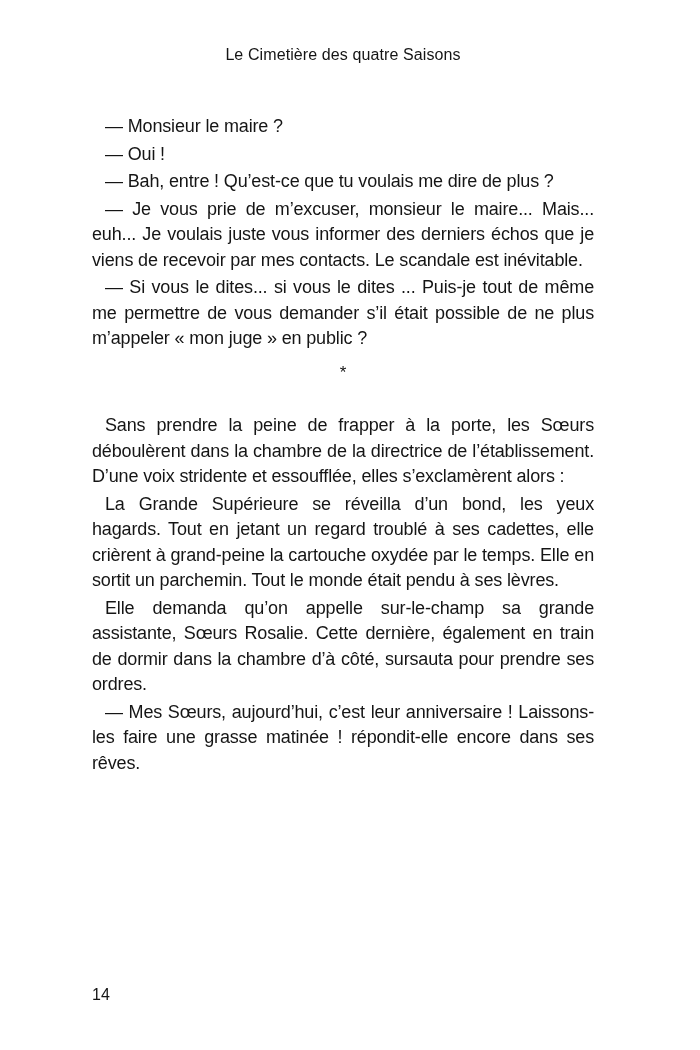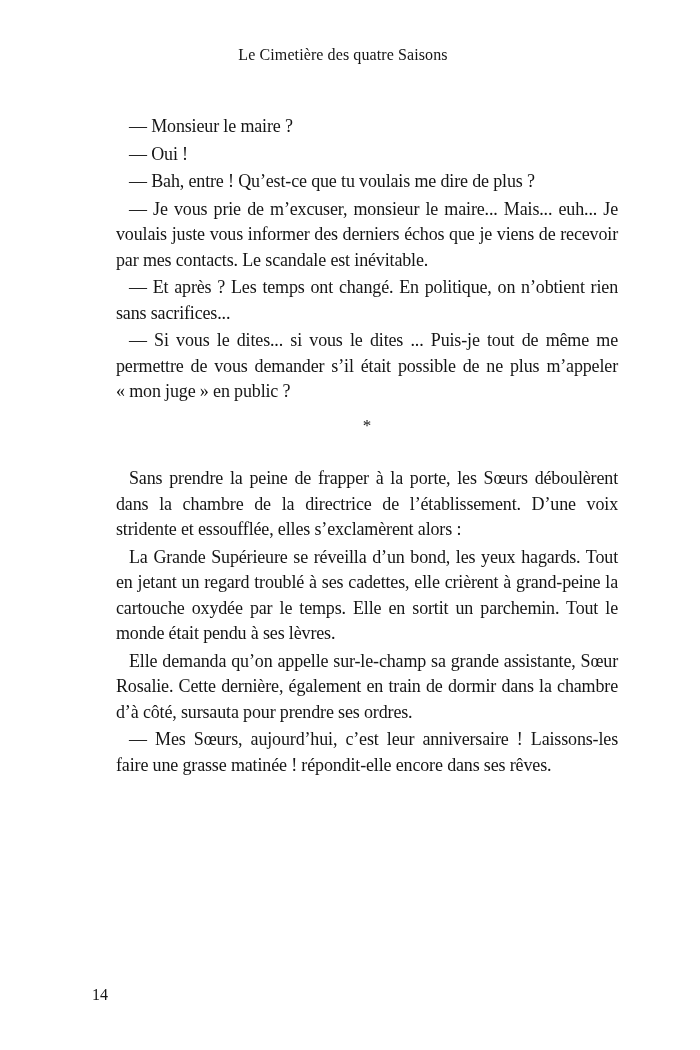"Le Cimetière des quatre Saisons" .page { font-family: Liberation Serif, serif -> Liberation Sans, sans-serif }
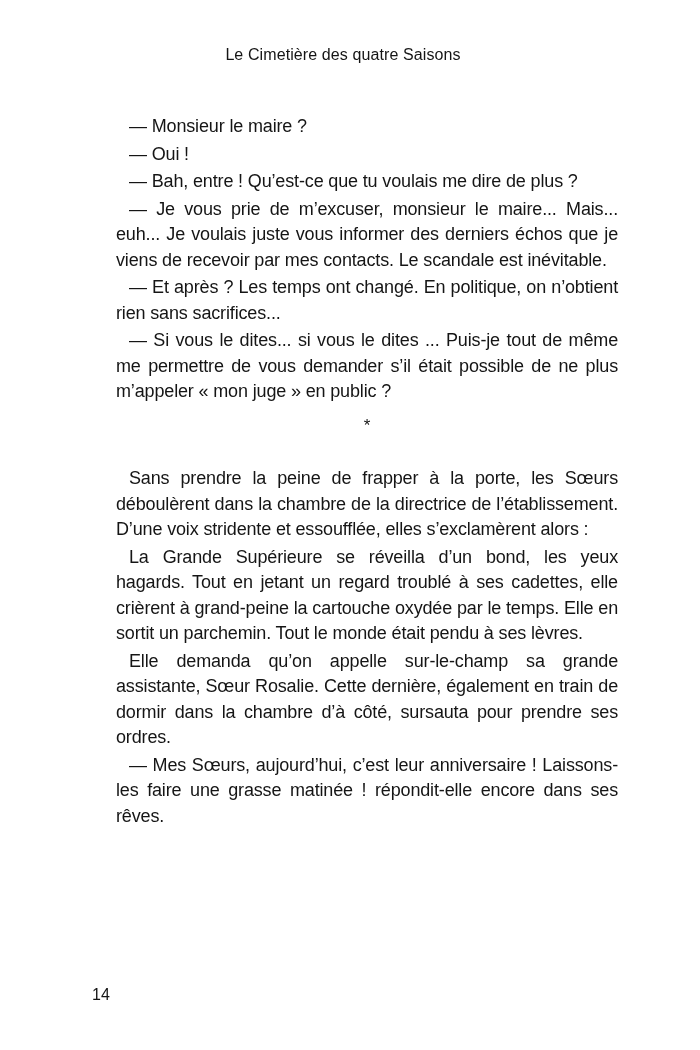"— Monsieur le maire ?" .body-text { margin-left: 24px -> none }
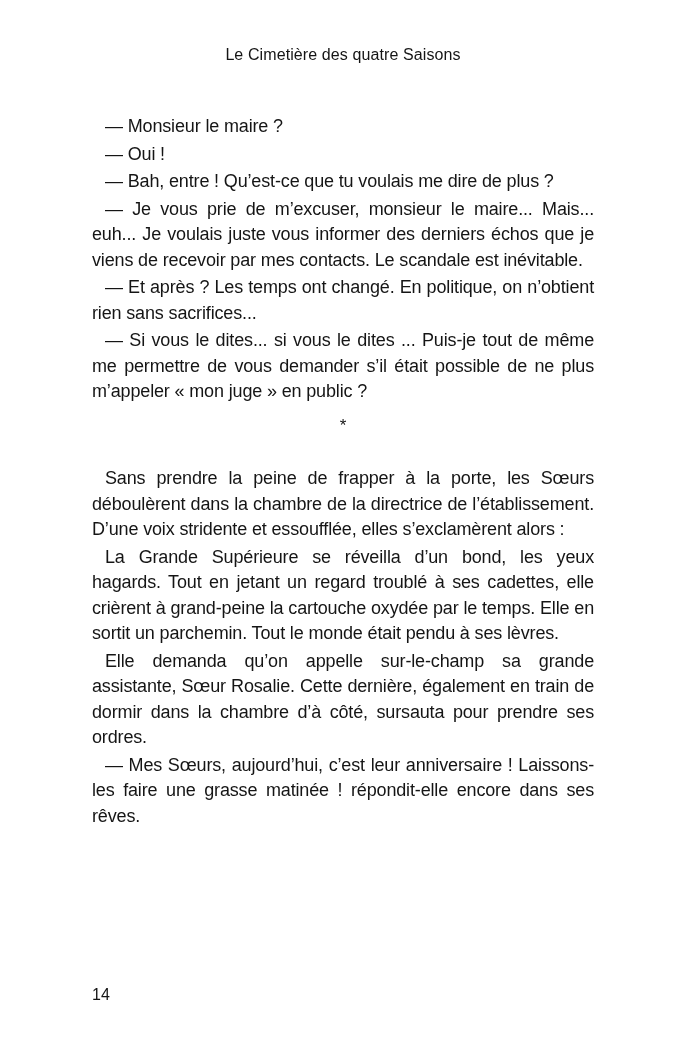"— Et après ? Les" p { html: <p>—&nbsp;Et après&nbsp;? Les temps ont changé. En politique, on n’obtient rien sans sacrifices...</p> -> none }
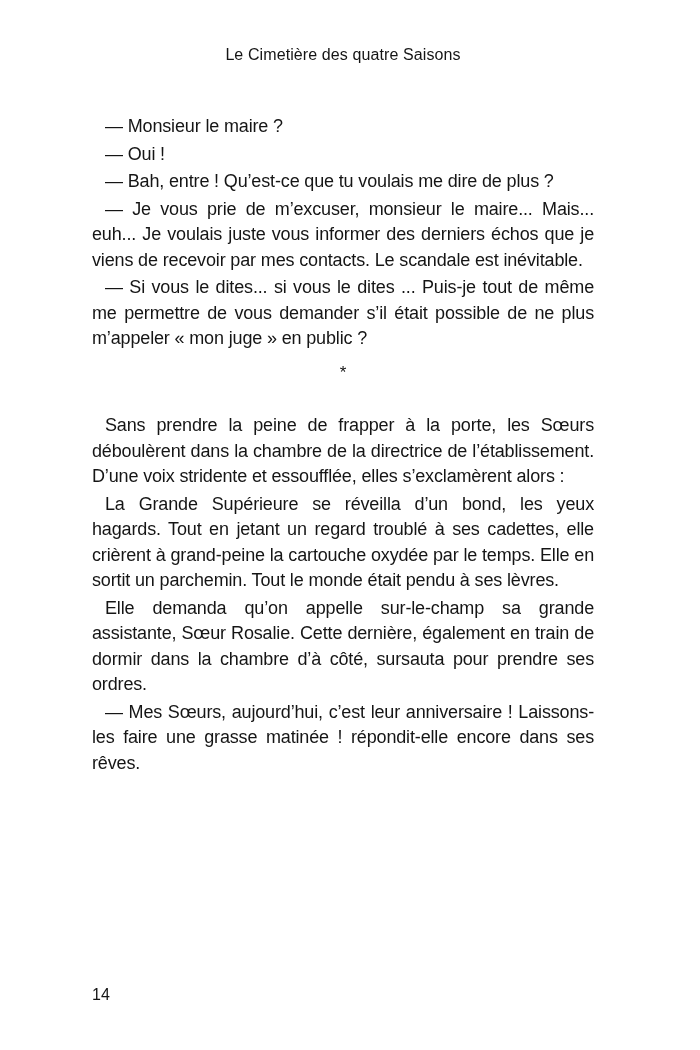"Elle demanda qu’on appelle sur-le-champ" p { text: Sœur -> Sœurs }
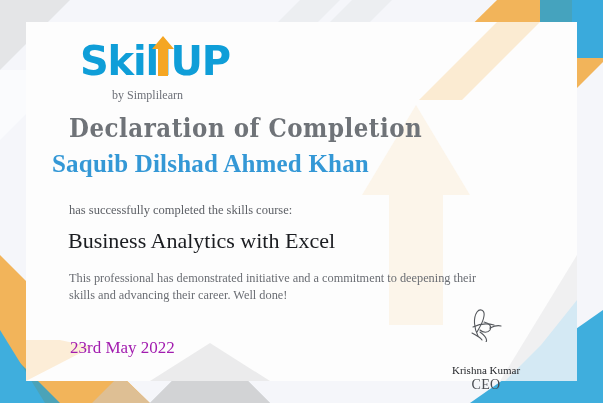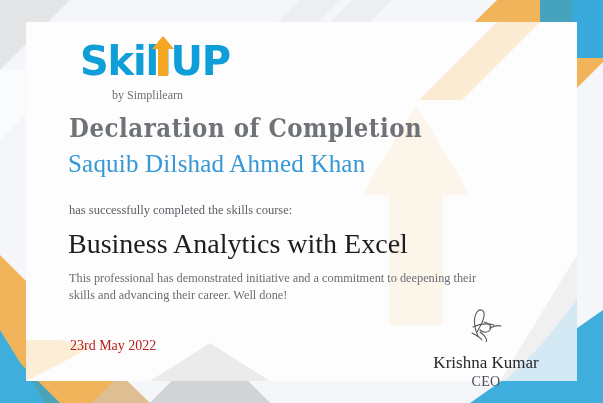"Saquib Dilshad Ahmed Khan" .recipient { font-weight: none -> bold; left: 68px -> 52px }
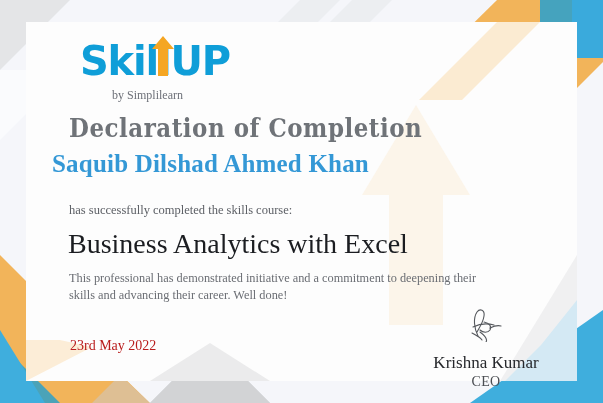"Business Analytics with Excel" .course-name { font-size: 28px -> 22px }
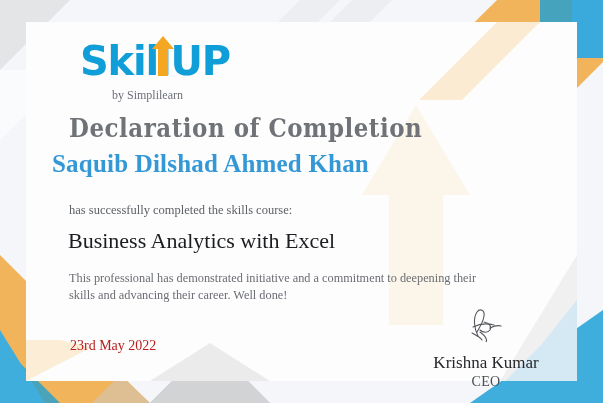"23rd May 2022" .issue-date { color: #b91c1c -> #a21caf; font-size: 14px -> 17px }
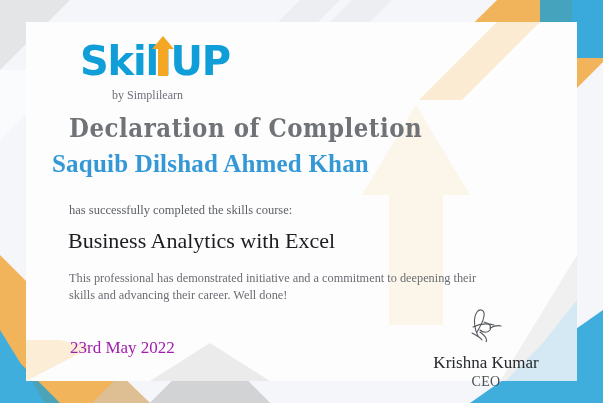"Krishna Kumar" .sig-name { font-size: 17px -> 11px; margin-top: 7px -> 18px }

------------------------------

Write out the data exactly, but not its pictures.

"Le Cimetière des quatre Saisons" .page { font-family: Liberation Serif, serif -> Liberation Sans, sans-serif }
"— Monsieur le maire ?" .body-text { margin-left: 24px -> none }
"— Et après ? Les" p { html: <p>—&nbsp;Et après&nbsp;? Les temps ont changé. En politique, on n’obtient rien sans sacrifices...</p> -> none }
"Elle demanda qu’on appelle sur-le-champ" p { text: Sœur -> Sœurs }
"Saquib Dilshad Ahmed Khan" .recipient { font-weight: none -> bold; left: 68px -> 52px }
"Business Analytics with Excel" .course-name { font-size: 28px -> 22px }
"23rd May 2022" .issue-date { color: #b91c1c -> #a21caf; font-size: 14px -> 17px }
"Krishna Kumar" .sig-name { font-size: 17px -> 11px; margin-top: 7px -> 18px }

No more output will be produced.